Silas é homem de bem. Engenheiro formado. Melhor que muita gente. Melhor que todo mundo. Tem resposta pra tudo. Sabe de tudo. Não acredita em nada que não venha de sua cabeça ou de seu celular, espécie de puxadinho da cabeça.
Cristão convicto, cita textos do Velho Testamento inventados a partir do que se lembra. De senso prático, como bom engenheiro, aplica suas ideias de fé no julgamento do cotidiano alheio.
“Conheceis a verdade e a verdade vos libertará!” Recita como um alerta de Deus sobre a conspiração comunista. Plano diabólico para dominar através da televisão, dos jornais, dos cientistas, dos professores, dos livros, dos filmes, das artes, da poesia…
Defensor incondicional da família. Expulsou de casa o filho viado, mas não sem antes dar-lhe um corretivo de quebrar costelas. Sobrou também para a esposa, culpada pelo filho ter escolhido amar outro homem.
Com tanta violência neste país, queria muito uma arma. Sonhava com o dia em que meteria três pipocos num desses bandidinhos. E só de pensar nisso, se animava em visitar a amante.
Andava deprimido. O país parecia enlouquecido. Pra todo lado um papo besta de respeitar as minorias. Pobres, pretos, mulheres, gays, índios. E ele? Branco, quem o defenderia? Pra todo lado, inversão de valores. Bolsa família para gente preguiçosa. Bolsa bandido para preso. Corrupção. Tudo isso pago com o dinheiro dele, dizia. Por isso, sonegava impostos.
Empregado, viu sua empresa crescer e cortar custos demitindo gente velha de 40 anos. Mas isso não era com ele, que só tinha 35.

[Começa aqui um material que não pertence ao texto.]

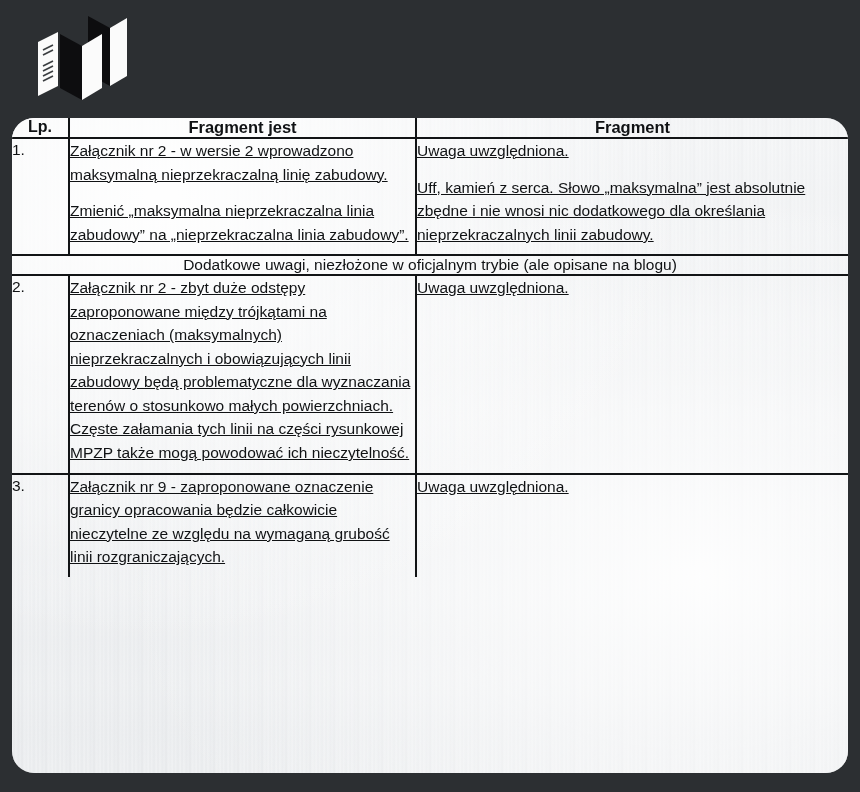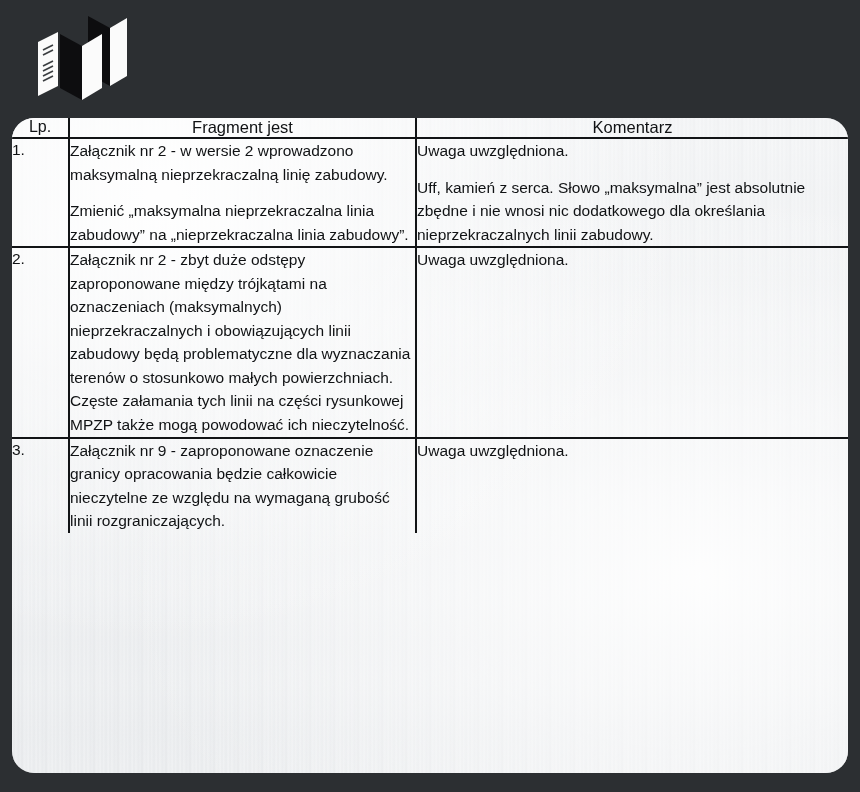--- a/index.html
+++ b/index.html
@@ -97,7 +97,7 @@
 
   .hdr-cell {
     text-align: center;
-    font-weight: normal;
+    font-weight: bold;
     font-size: 16.5px;
     padding: 20px 6px 21px;
     border-bottom: 2.5px solid #121416;

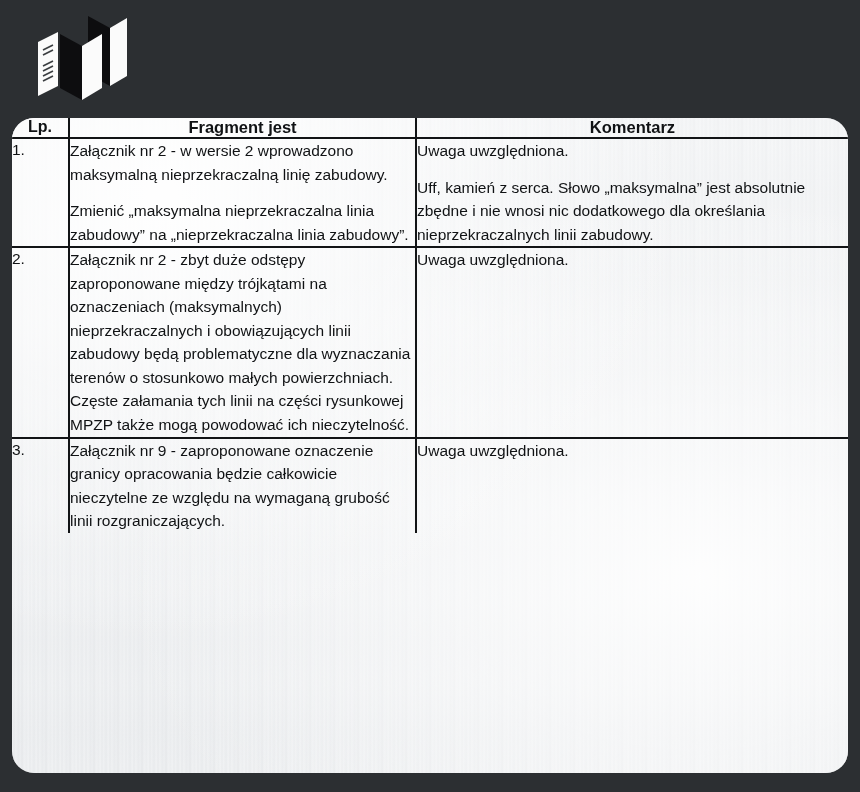--- a/index.html
+++ b/index.html
@@ -168,7 +168,7 @@
       <tr>
         <th class="hdr-cell lp vline-r">Lp.</th>
         <th class="hdr-cell vline-r">Fragment jest</th>
-        <th class="hdr-cell">Komentarz</th>
+        <th class="hdr-cell">Fragment</th>
       </tr>
     </thead>
     <tbody>

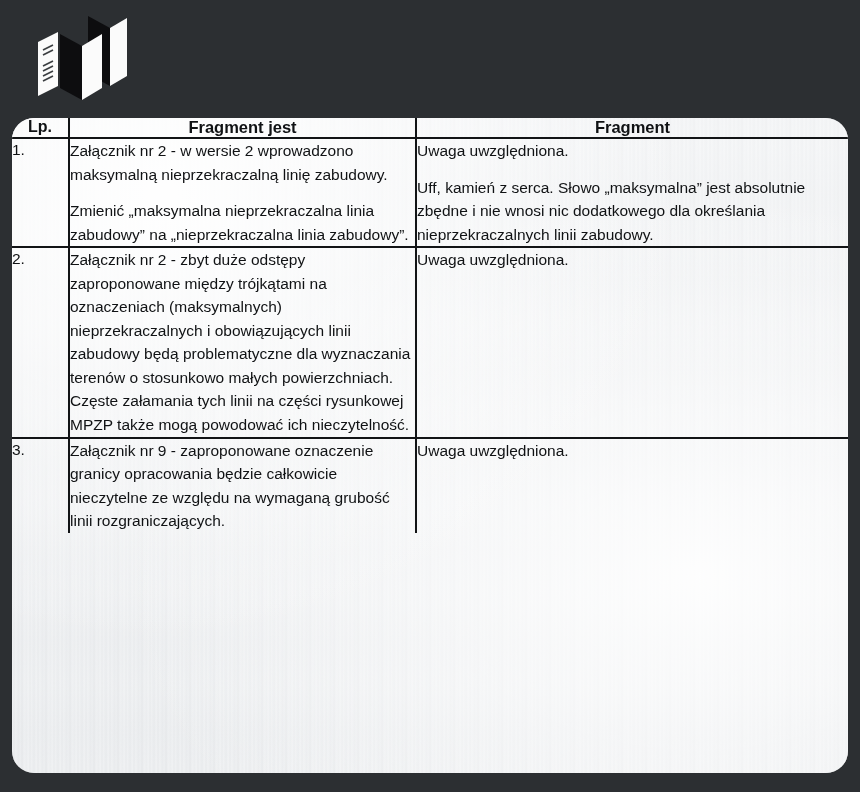--- a/index.html
+++ b/index.html
@@ -118,7 +118,7 @@
     line-height: 1.52;
     padding: 16px 14px 20px 16px;
   }
-  .cell-text p { margin: 0 0 13px 0; }
+  .cell-text p { margin: 0 0 13px 0; text-decoration: underline; }
   .cell-text p:last-child { margin-bottom: 0; }
 
   .section-cell {

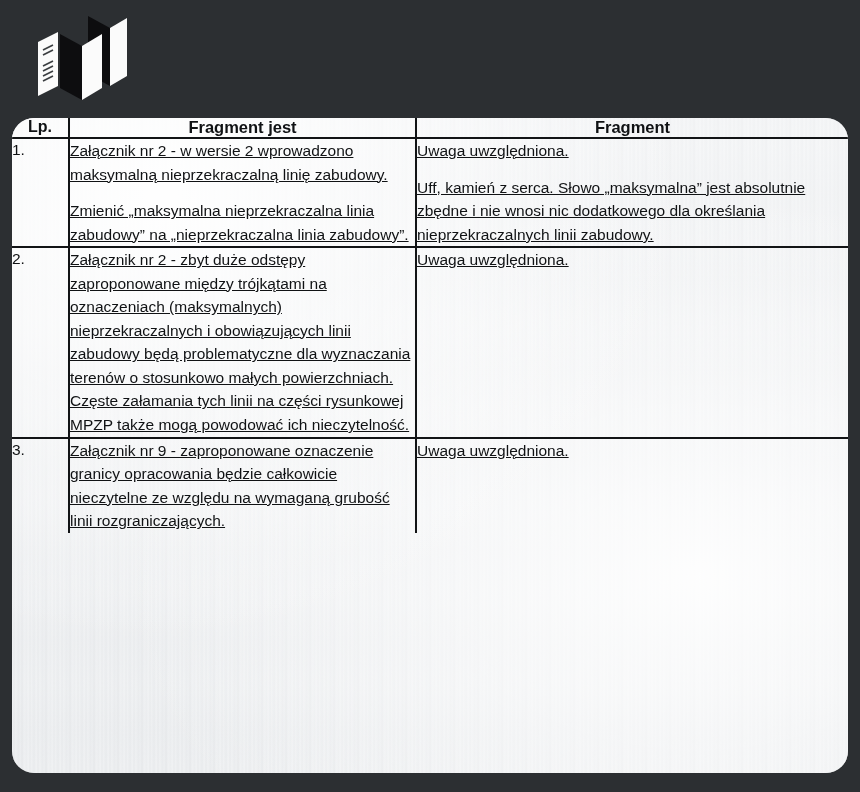--- a/index.html
+++ b/index.html
@@ -119,7 +119,7 @@
     padding: 16px 14px 20px 16px;
   }
   .cell-text p { margin: 0 0 13px 0; text-decoration: underline; }
-  .cell-text p:last-child { margin-bottom: 0; }
+  .cell-text p:last-child { margin-bottom: 8px; }
 
   .section-cell {
     text-align: center;

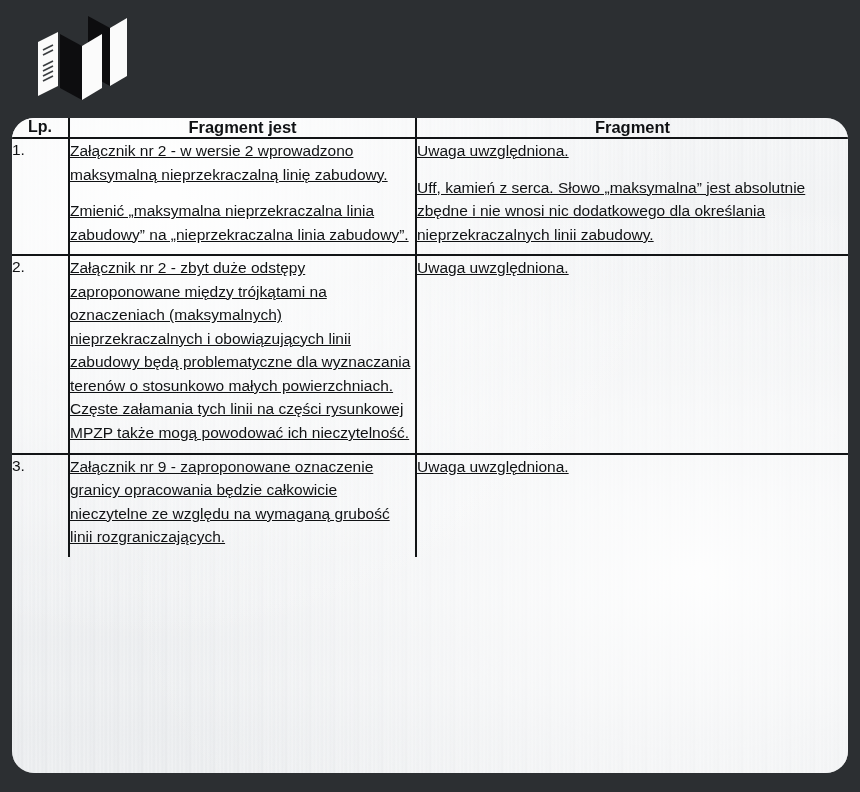--- a/index.html
+++ b/index.html
@@ -185,6 +185,9 @@
         </td>
       </tr>
 
+      <tr>
+        <td class="section-cell" colspan="3">Dodatkowe uwagi, niezłożone w oficjalnym trybie (ale opisane na blogu)</td>
+      </tr>
 
       <tr class="rowline">
         <td class="cell-num vline-r">2.</td>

Pra resolver tudo neste país, só matando bandidos e políticos. Acha que só os militares podem dar jeito porque só eles têm as armas mais poderosas. No tempo deles é que era bom! Diz com saudades de um tempo que não viveu.
Encheu-se de esperanças nas eleições de 2018. Finalmente o país parecia ter acordado para todos os absurdos. De verde e amarelo, protestou contra tudo isso que está aí. Nas ruas e nas redes, fez campanha para seu candidato ameaçando quem pensasse diferente.
Quando veio a pandemia, ficou em casa. Teve medo no começo, mas só no começo. Logo percebeu que era mais uma conspiração para afastar o Brasil de Jesus. Mesmo assim, ficou em casa. Firma e bares fechados, amante doente, não tinha para onde ir.
O vazio dos dias lhe doía. Pensava, porque pensar era só o que tinha pra fazer, mas isso o irritava. O corte de salário irritava. A esposa irritava. Não ter uma arma irritava.
Quando os bares abriram, correu satisfeito. Sem máscara, aglomerou-se. Estava gripado, nada grave. Disseram que poderia ser o tal vírus. Que daquele jeito poderia até matar alguém. Ouviu isso pensando na arma que não tinha e na cusparada que daria na cara do fiscal que lhe viesse estragar a noite.